* _Problem to work on_: Each line below that holds the word "以便于编译" counts toward the answer; reply with the total number only.

*** Block opens ***

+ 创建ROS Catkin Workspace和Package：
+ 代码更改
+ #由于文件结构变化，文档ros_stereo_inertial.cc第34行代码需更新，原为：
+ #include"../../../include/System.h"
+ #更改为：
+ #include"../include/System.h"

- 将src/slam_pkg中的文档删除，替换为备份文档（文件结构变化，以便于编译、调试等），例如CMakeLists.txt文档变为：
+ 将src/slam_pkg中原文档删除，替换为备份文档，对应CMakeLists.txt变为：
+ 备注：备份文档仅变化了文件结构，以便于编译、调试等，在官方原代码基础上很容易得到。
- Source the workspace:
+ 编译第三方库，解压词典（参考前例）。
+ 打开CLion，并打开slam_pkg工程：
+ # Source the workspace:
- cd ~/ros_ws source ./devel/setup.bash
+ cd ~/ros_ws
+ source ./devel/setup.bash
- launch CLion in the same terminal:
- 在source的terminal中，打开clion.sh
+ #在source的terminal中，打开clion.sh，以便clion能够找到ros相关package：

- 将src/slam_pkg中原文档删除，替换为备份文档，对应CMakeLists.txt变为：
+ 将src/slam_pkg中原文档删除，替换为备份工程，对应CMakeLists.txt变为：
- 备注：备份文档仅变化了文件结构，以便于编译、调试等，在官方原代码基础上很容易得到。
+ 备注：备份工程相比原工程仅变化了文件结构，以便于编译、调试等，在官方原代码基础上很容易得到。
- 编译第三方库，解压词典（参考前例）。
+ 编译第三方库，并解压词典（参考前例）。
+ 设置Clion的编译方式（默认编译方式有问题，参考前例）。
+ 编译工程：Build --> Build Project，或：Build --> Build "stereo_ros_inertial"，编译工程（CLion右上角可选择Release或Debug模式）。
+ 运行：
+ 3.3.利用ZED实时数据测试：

*** Block closes ***

* _Your solution_: 4